### The input
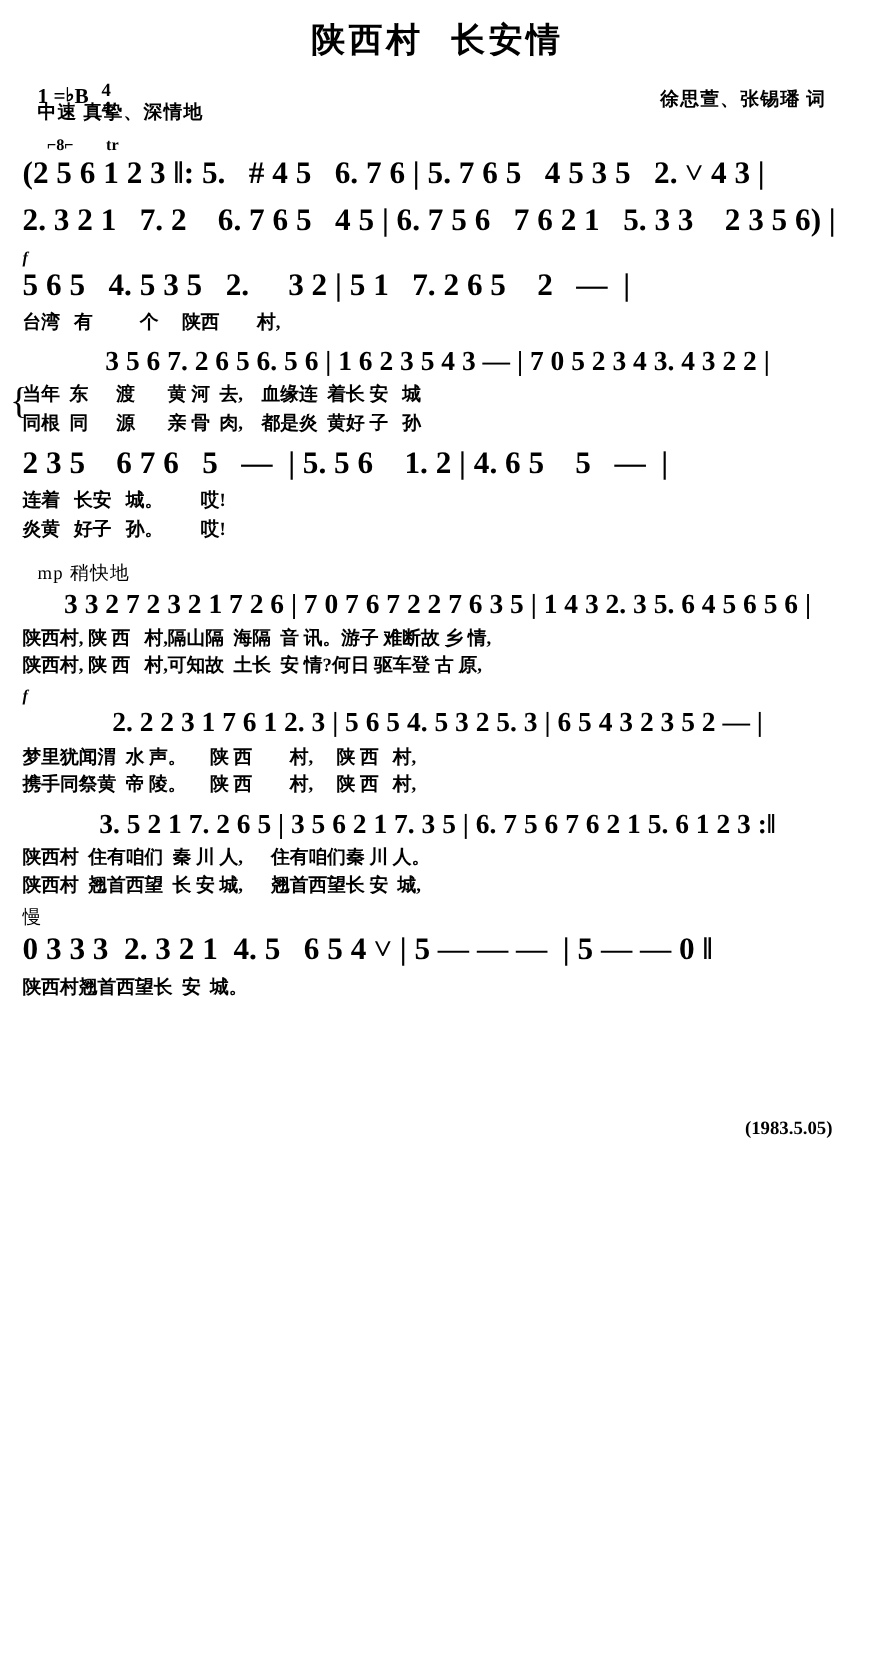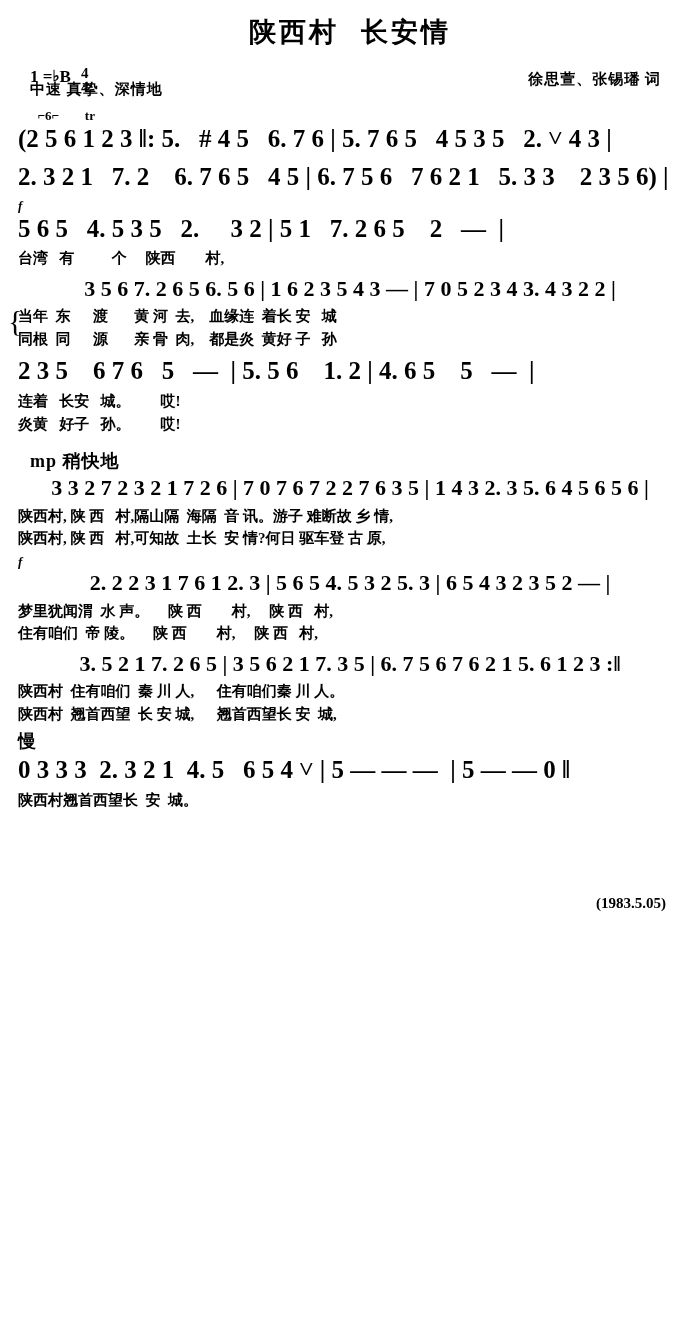--- a/index.html
+++ b/index.html
@@ -159,7 +159,7 @@
   </div>
 
   <div class="system">
-    <div class="ornaments">      ⌐6⌐        tr</div>
+    <div class="ornaments">      ⌐8⌐        tr</div>
     <div class="notes">(2 5 6 1 2 3 ‖: 5.   # 4 5   6. 7 6 | 5. 7 6 5   4 5 3 5   2. ˅ 4 3 |</div>
   </div>
 

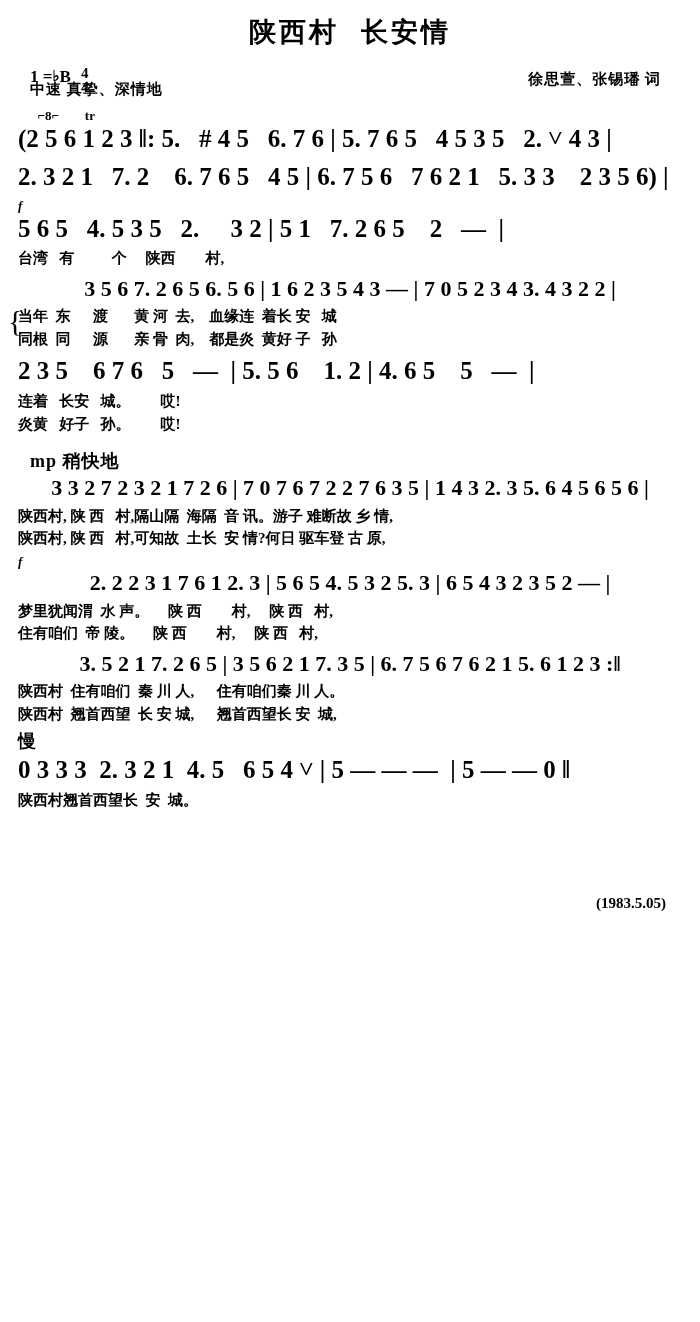--- a/index.html
+++ b/index.html
@@ -105,8 +105,8 @@
     font-size: 16px;
   }
   .marker {
-    font-size: 18px;
-    font-weight: bold;
+    font-size: 15px;
+    font-weight: normal;
     letter-spacing: 1px;
   }
   .section-mark {

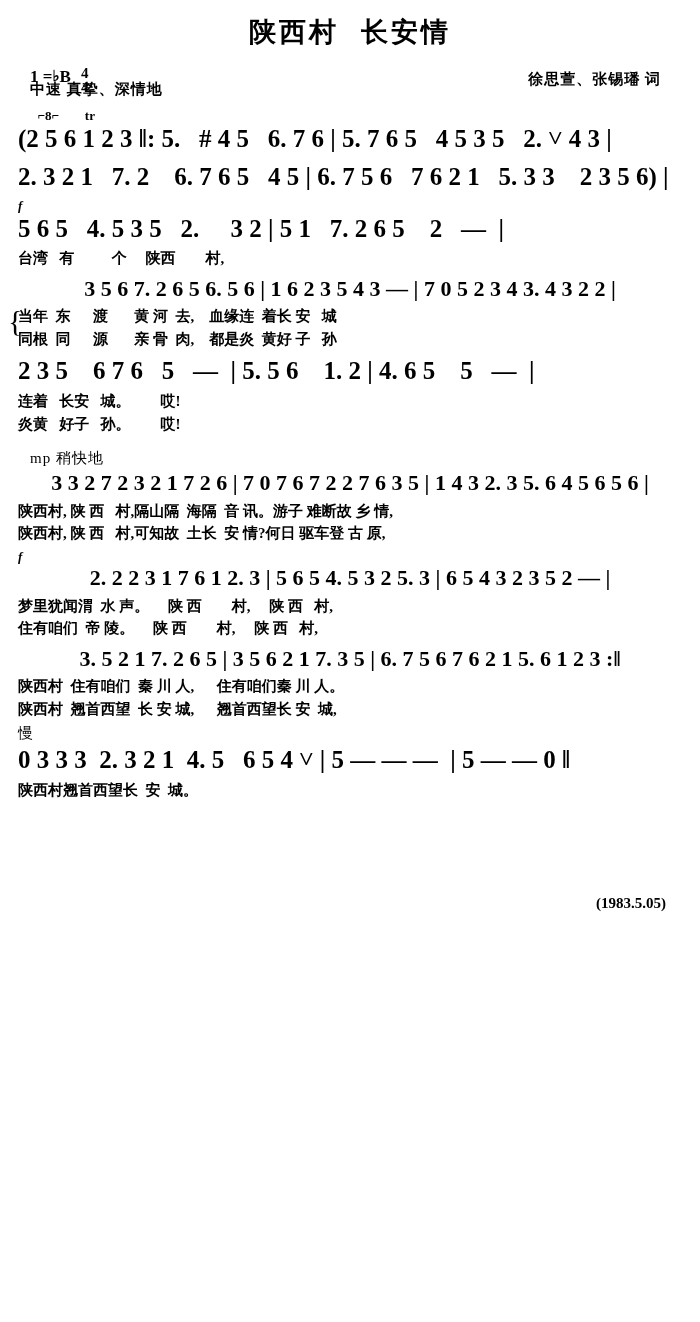--- a/index.html
+++ b/index.html
@@ -200,7 +200,7 @@
     <div class="ornaments dyn">f</div>
     <div class="notes small">2. 2 2 3 1 7 6 1 2. 3 | 5 6 5 4. 5 3 2 5. 3 | 6 5 4 3 2 3 5 2 — |</div>
     <div class="lyrics">梦里犹闻渭  水 声。     陕 西        村,     陕 西   村,</div>
-    <div class="lyrics second">住有咱们  帝 陵。     陕 西        村,     陕 西   村,</div>
+    <div class="lyrics second">携手同祭黄  帝 陵。     陕 西        村,     陕 西   村,</div>
   </div>
 
   <div class="system">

### Work required
Reproduce the data above exactly, leaving each picture out.

### Response to the task
--- a/index.html
+++ b/index.html
@@ -159,7 +159,7 @@
   </div>
 
   <div class="system">
-    <div class="ornaments">      ⌐6⌐        tr</div>
+    <div class="ornaments">      ⌐8⌐        tr</div>
     <div class="notes">(2 5 6 1 2 3 ‖: 5.   # 4 5   6. 7 6 | 5. 7 6 5   4 5 3 5   2. ˅ 4 3 |</div>
   </div>
 

--- a/index.html
+++ b/index.html
@@ -105,8 +105,8 @@
     font-size: 16px;
   }
   .marker {
-    font-size: 18px;
-    font-weight: bold;
+    font-size: 15px;
+    font-weight: normal;
     letter-spacing: 1px;
   }
   .section-mark {

--- a/index.html
+++ b/index.html
@@ -200,7 +200,7 @@
     <div class="ornaments dyn">f</div>
     <div class="notes small">2. 2 2 3 1 7 6 1 2. 3 | 5 6 5 4. 5 3 2 5. 3 | 6 5 4 3 2 3 5 2 — |</div>
     <div class="lyrics">梦里犹闻渭  水 声。     陕 西        村,     陕 西   村,</div>
-    <div class="lyrics second">住有咱们  帝 陵。     陕 西        村,     陕 西   村,</div>
+    <div class="lyrics second">携手同祭黄  帝 陵。     陕 西        村,     陕 西   村,</div>
   </div>
 
   <div class="system">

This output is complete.